§ **PROBLEM REQUIREMENTS**: Your copy should repeat the data that follows exactly and contain no image.
[EXTRACTED INFORMATION — start]
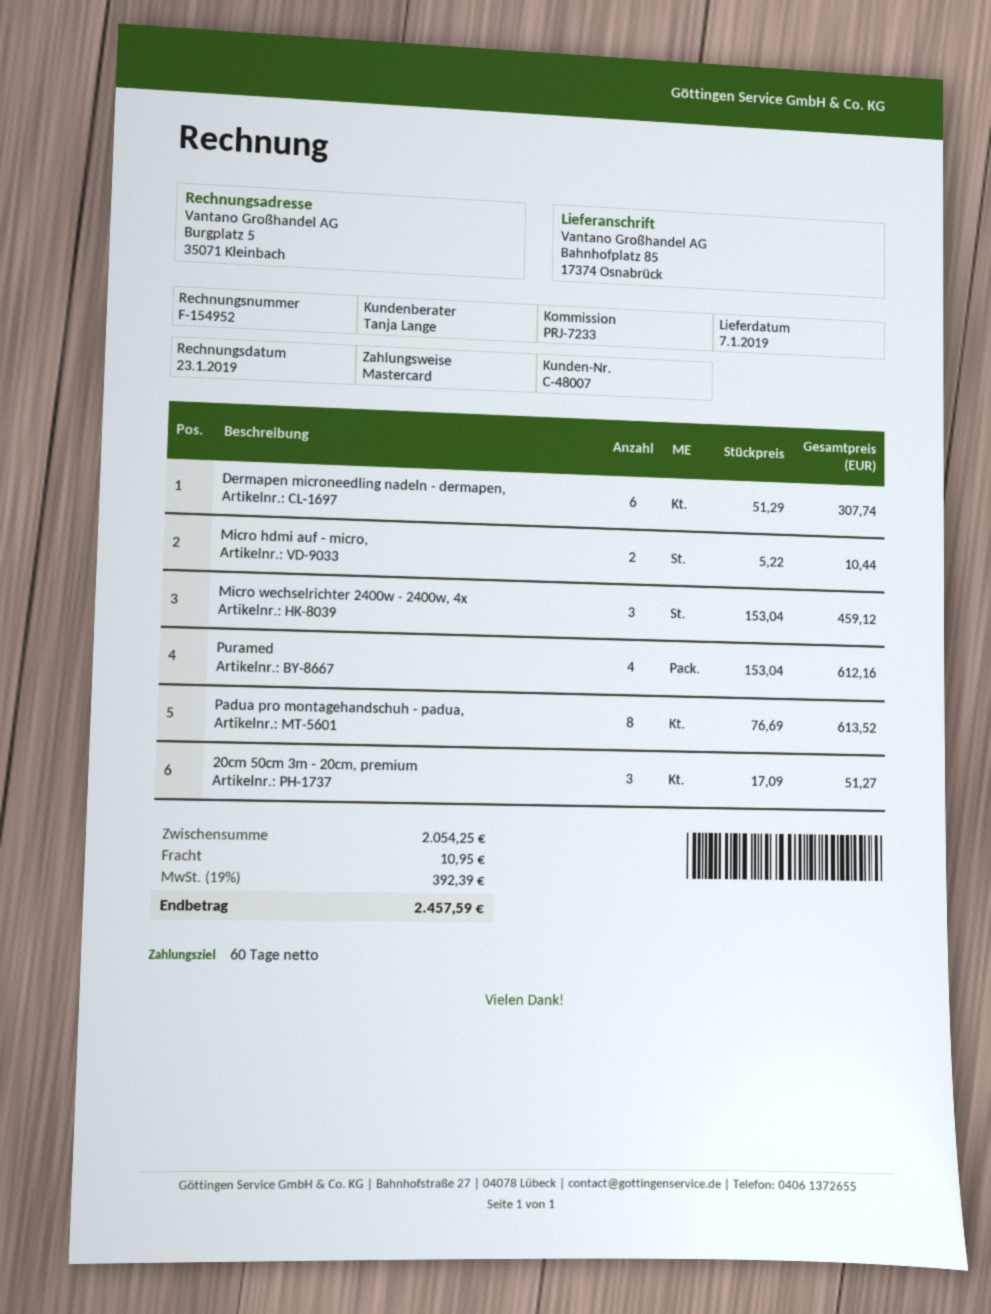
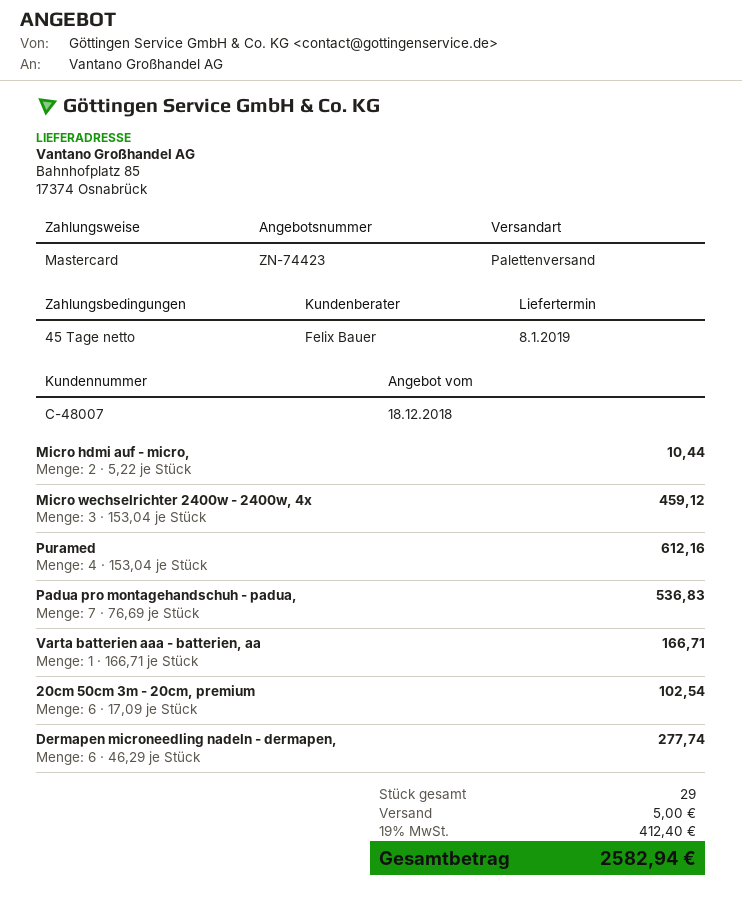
delivery date: 2019-01-07 -> 2019-01-08
payment terms: 60 days -> 45 days
sales rep: Tanja Lange -> Felix Bauer
Dermapen microneedling nadeln - dermapen,: 6 x 51.29 = 307.74 -> 6 x 46.29 = 277.74
Padua pro montagehandschuh - padua,: 8 x 76.69 = 613.52 -> 7 x 76.69 = 536.83
20cm 50cm 3m - 20cm, premium: 3 x 17.09 = 51.27 -> 6 x 17.09 = 102.54
Varta batterien aaa - batterien, aa: none -> 1 x 166.71 = 166.71
shipping: 10.95 -> 5.00
tax: 19% = 392.39 -> 19% = 412.40
total: 2457.59 -> 2582.94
[EXTRACTED INFORMATION — finish]
§ **SOLVED EXERCISE**:
delivery date: 2019-01-07 -> 2019-01-08
payment terms: 60 days -> 45 days
sales rep: Tanja Lange -> Felix Bauer
Dermapen microneedling nadeln - dermapen,: 6 x 51.29 = 307.74 -> 6 x 46.29 = 277.74
Padua pro montagehandschuh - padua,: 8 x 76.69 = 613.52 -> 7 x 76.69 = 536.83
20cm 50cm 3m - 20cm, premium: 3 x 17.09 = 51.27 -> 6 x 17.09 = 102.54
Varta batterien aaa - batterien, aa: none -> 1 x 166.71 = 166.71
shipping: 10.95 -> 5.00
tax: 19% = 392.39 -> 19% = 412.40
total: 2457.59 -> 2582.94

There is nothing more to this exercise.